Last Season's Apocalyptic Australian Fires Weren't Even Believed Possible Until 2100 Or After



Australia’s apocalyptic bushfires earlier this year weren’t just unprecedented in their scale and ferocity—they weren’t even supposed to be possible yet. Over the past 20 years, the average percentage of Australia’s “temperate broadleaf and mixed” forests—lots of eucalyptus, basically—that burned each year was 1 percent. During the 2019-2020 fire season, that figure was 21 percent, the kind of catastrophe that models didn’t predict climate change could spawn until the next century.

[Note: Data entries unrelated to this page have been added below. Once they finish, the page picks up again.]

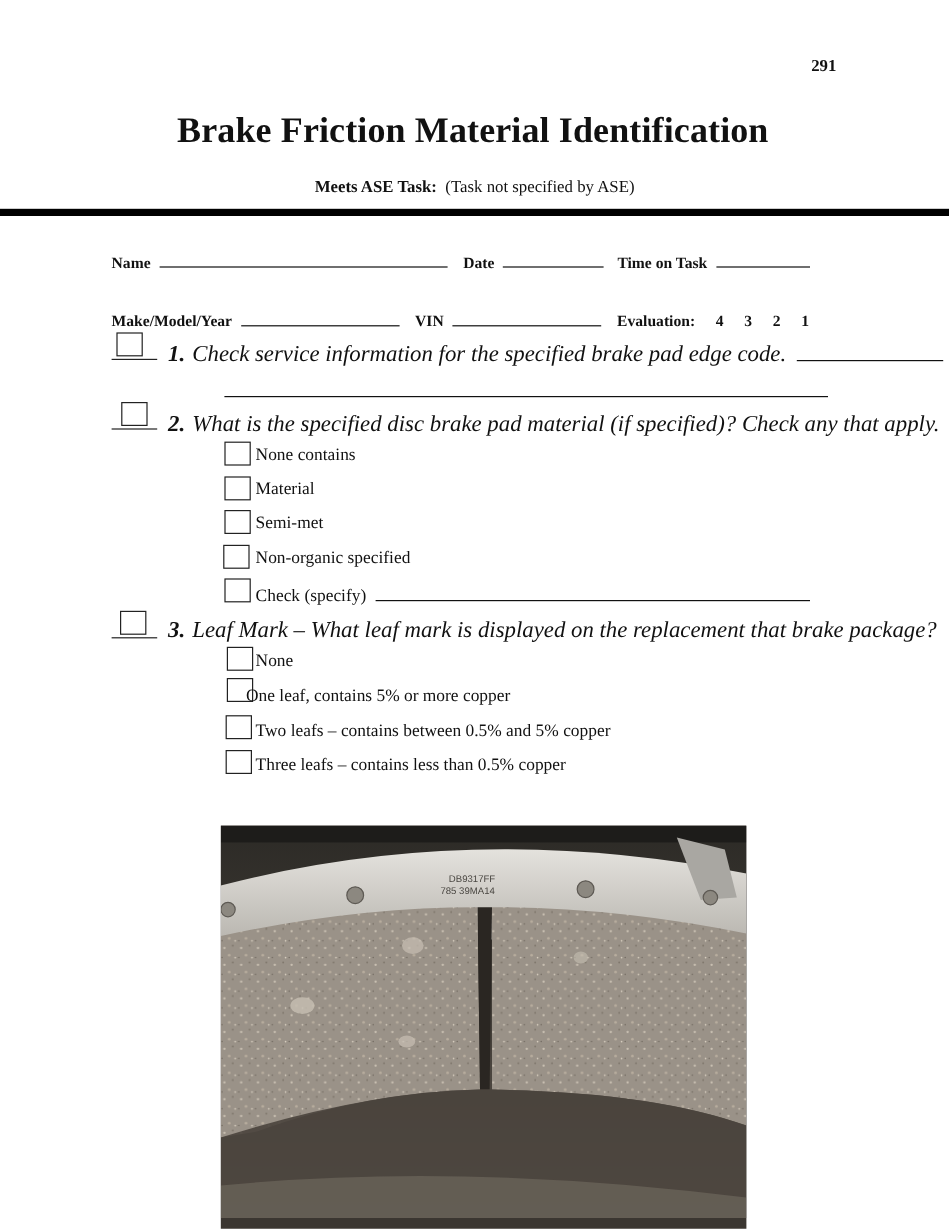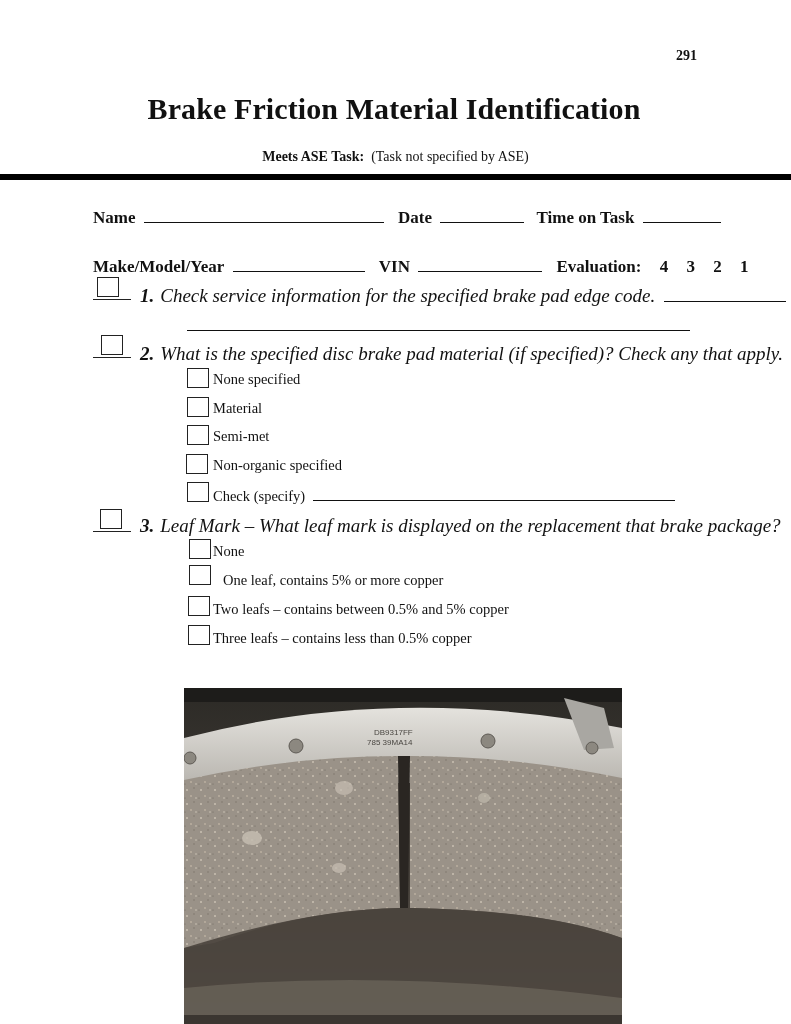"Name Date Time on Task" .row { font-size: 17px -> 13px }
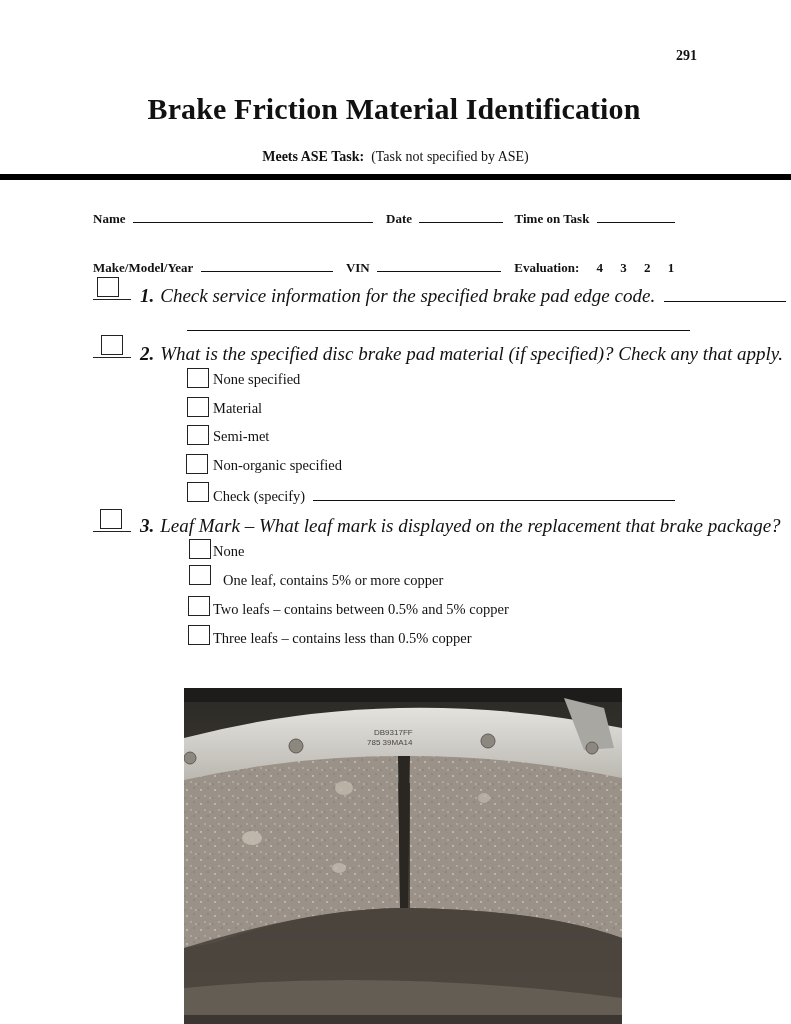"None specified" div.abs { text: specified -> contains }
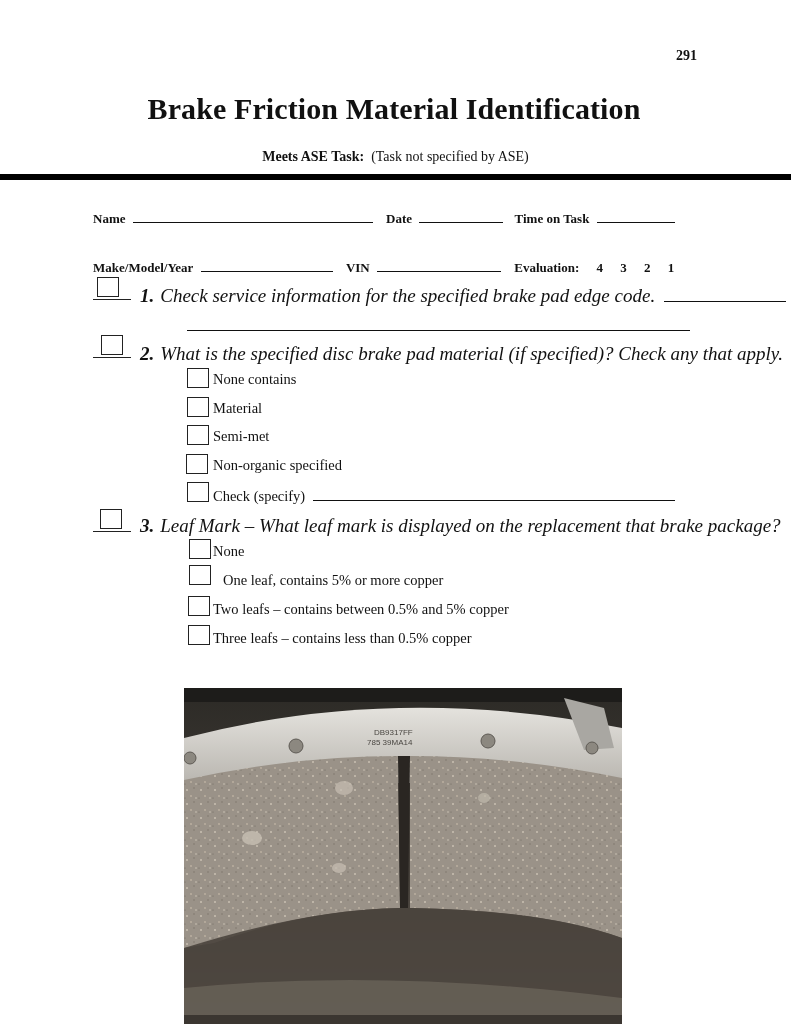"One leaf, contains 5% or" div.abs { left: 223px -> 205px }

Scientists could only watch in horror as walls of flame virtually obliterated whole ecosystems. Now, they’re beginning to take stock of which wildlife species—so many of them native only to Australia—the continent may have lost. Writing today in the journal Nature Ecology and Evolution, two dozen researchers drop some startling initial numbers about the toll.

Using government data from satellites and on-the-ground reporting, they calculate that between July 2019 and February 2020, the bushfires burned 97,000 square kilometers, or 37,500 square miles, across southern and eastern Australia. That’s an area bigger than Portugal, and a conflagration 50 times bigger than California’s largest recorded wildfire. Unfortunately, all that Australian terra is also habitat for 832 species of native vertebrate animals (those with backbones, as opposed to invertebrates like insects and spiders). Of these species, 70 had more than 30 percent of their habitat burned, and 21 of these were already listed by the Australian government as threatened with extinction.

EDIT

These supercharged bushfires are burning so intensely and advancing so quickly that mammals and other quick-footed fauna can no longer escape. Small critters like the marsupial antechinus that take shelter underground and in logs to ride out milder, periodic bushfires are incinerated by these bigger blazes. Even birds aren’t safe, as they get disoriented by smoke and high winds, eventually succumbing to the flames; the study found that the pilotbird lost more than 30 percent of its habitat, warranting an assessment if it should now be listed as a threatened species, the authors say. Then there’s the precarious aftermath of a fire. Historically, bushfires didn't obliterate landscapes—usually they burned less intensely, leaving hardier vegetation like trees intact. After the fire passed, that surviving greenery provided shelter for the remaining animals. Without it, they’re easy pickings for predators, like raptors that actually seek out burn scars looking for prey.